Accoutant’s negligence — Duty of care to wife of client — Drafting of individual voluntary agreement for claimant’s husband — Claimant signing undertaking as to her interest in matrimonial home — Whether duty of care owed to claimant — Whether incorrect representations made — Claim dismissed
The defendants to the two actions were, respectively, a firm of accountants and S, who was at all material times either a partner in or consultant to the firm. The claimant’s husband instructed the firm to assist him in drafting an individual voluntary agreement (IVA). In that context, S sent a draft undertaking and confirmation to the claimant, asking her to confirm that she owned 50% of the interest in the matrimonial home, that she would co-operatewith its sale and would vacate the property when requested to do so. In a letter attached to the draft, S advised the claimant to seek independent legal advice before signing. In the event, she signed without doing so. Ultimately, no IVA was concluded. The husband then became bankrupt, with S acting as trustee in bankruptcy, and an order was made for possession of the matrimonial home. In the bankruptcy proceedings, the claimant’s share of the property was held to be 50%, largely on the basis of the undertaking. The husband brought proceedings against the firm and S in respect of alleged breaches of duty in advising him and the claimant on the IVA. The husband’s proceedings were almost entirelly unsuccessful despite several appeals, save that he obtained a stay of the possession order for a limited time.
The claimant brought her own negligence action against the firm, arguing that it had owed her a duty of care when acting for her husband in relation to the IVA. She contended that she owned more than 50% of the interest in the property, so that the undertaking and confirmation had been factually incorrect. She alleged that she had been induced to sign it on the basis of representations made by the firm and S as to its accuracy and its necessity in implementing the proposed IVA, in circumstances where S was aware that she would not seek independent legal advice.
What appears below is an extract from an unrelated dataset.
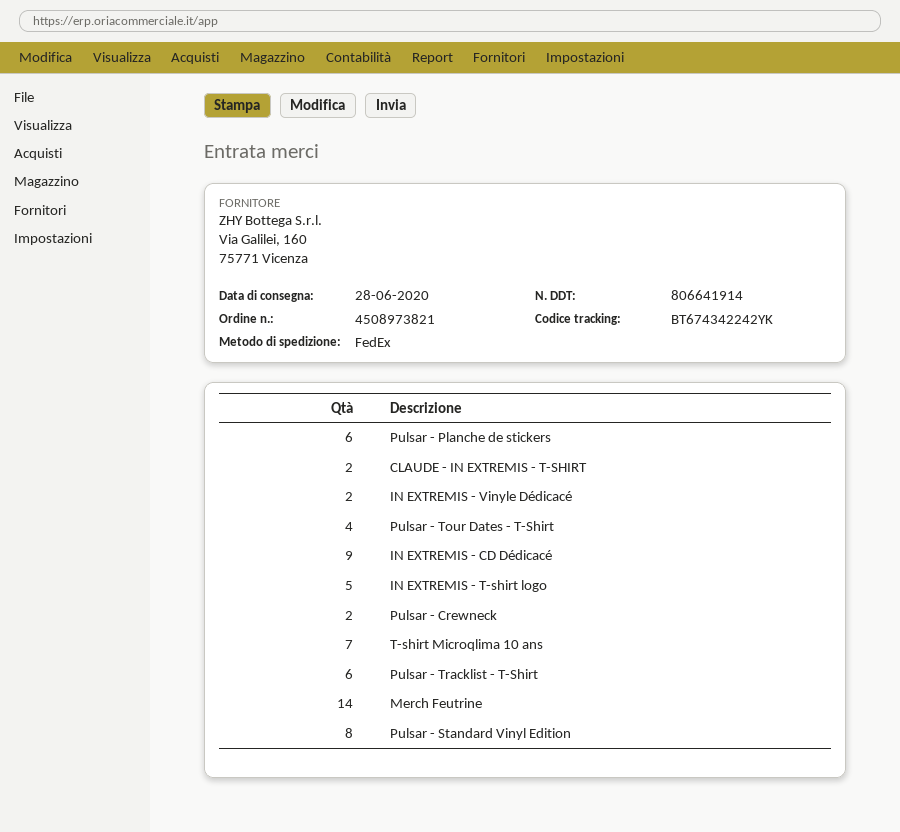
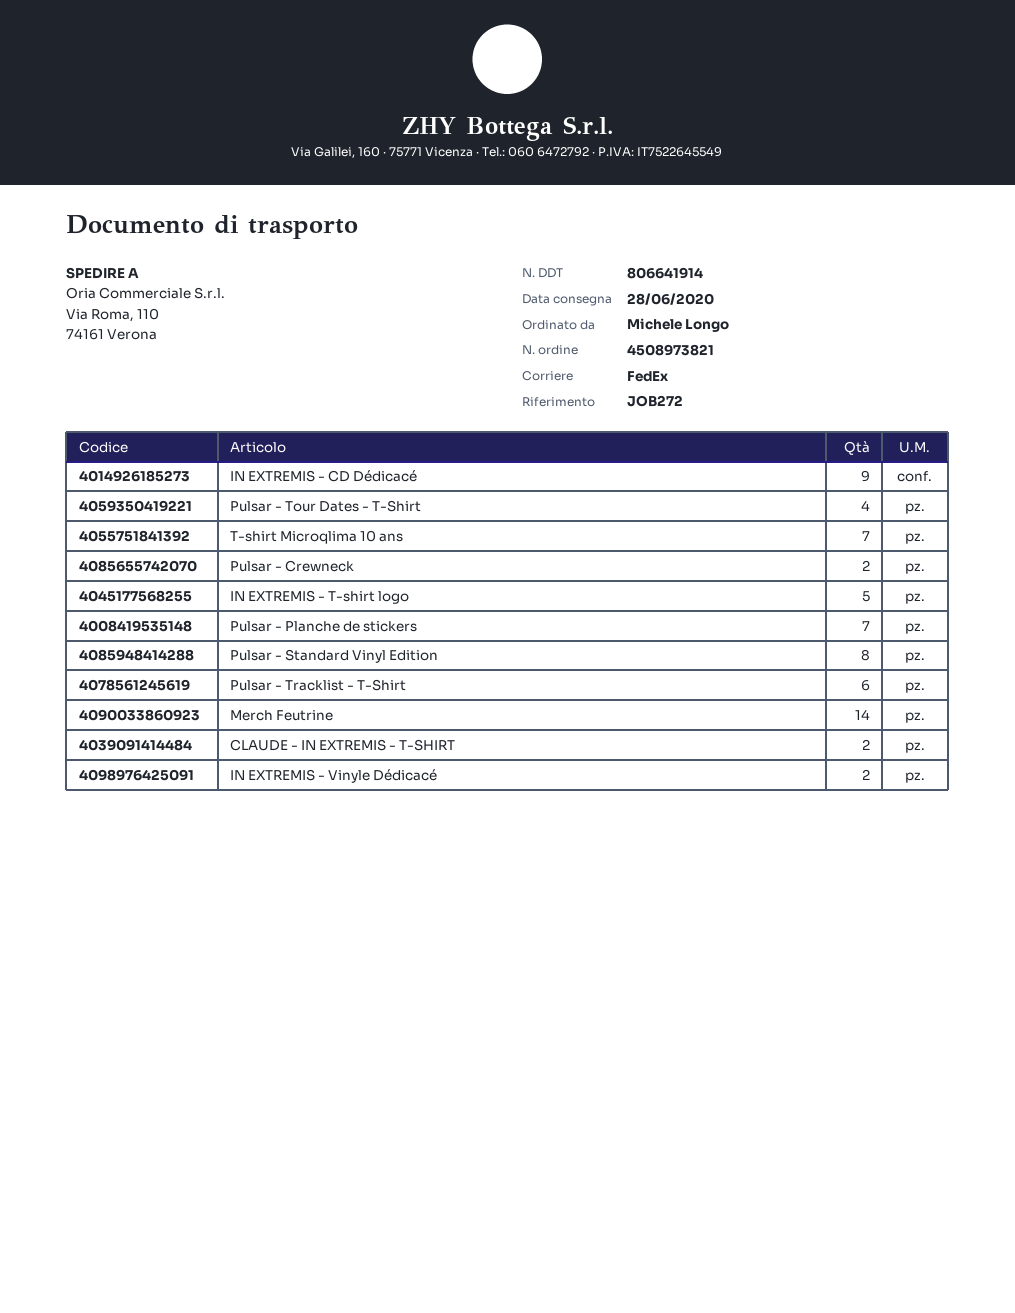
Pulsar - Planche de stickers: 6 -> 7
The firm applied successfully to strike out that claim. The claimant sought permission to appeal against the strike-out, and further appealed against a decision of the registrar in the bankruptcy proceedings in refusing a renewed application for a further stay of the possession order and ordering her to pay S’s costs as respondent to the application.
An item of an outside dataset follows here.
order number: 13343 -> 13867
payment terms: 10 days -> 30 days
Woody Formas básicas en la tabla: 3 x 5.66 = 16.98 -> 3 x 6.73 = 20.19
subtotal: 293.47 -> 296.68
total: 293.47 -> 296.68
Held: The appeals were dismissed.
(1) The letter attached to the draft undertaking could not be interpreted as giving rise to any contract between the claimant and the firm, let alone any contractual duty to advise the claimant. Nor did it contain any representations by S that the undertaking and confirmation was factually correct or necessary for the IVA, given that: (i) S had presented the claimant with the draft undertaking on the basis only of his own understanding of the beneficial ownership, taking the husband’s statement of affairs at face value; (ii) S had drawn attention to the need for independent advice; and (iii) he had given the claimant the opportunity to correct any misunderstanding. It had not been wrong for the firm or S to ask the claimant to sign a document that S understood to be factually correct and appropriate, even though it subsequently turned out to be incorrect and unnecessary. Nor had S represented that he was acting in the best interests of the claimant’s husband and his family, since his advice related solely to the mechanics and drafting of the IVA, not to its merits, and the clear intent was that the husband remained responsible for the contents of the document. An insolvency practitioner who acted for an individual in respect of an IVA proposal did not owe a duty to act in the best interests of that individual’s family simply by virtue of acting on the IVA. Furthermore, any representation would have been qualified by the reference to obtaining independent advice, making it impossible for the claimant to argue that such a representation was intended to be acted upon. Accordingly, the claimant had no real prospect of success in her negligence claim and the judge had been correct to strike it out pursuant to CPR 52.3(6)(a).
(2) The registrar’s conclusion that the claimant’s case against the firm was weak and did not justify the grant of a further stay of the possession order was one that he had been entitled to reach. It was open to him to award indemnity costs on the basis that the claimant’s application for a further stay was an abuse of process in the light of an earlier decision on a previous application by the claimant on exactly the same point and given the lack of any change in circumstances.
The claimant appeared in person and was represented by her husband, Mr RA Hurst; Alexandra Hilliard (instructed by Taylor Wessing) appeared for the defendant in the first appeal; the respondent in the second appeal did not appear and was not represented.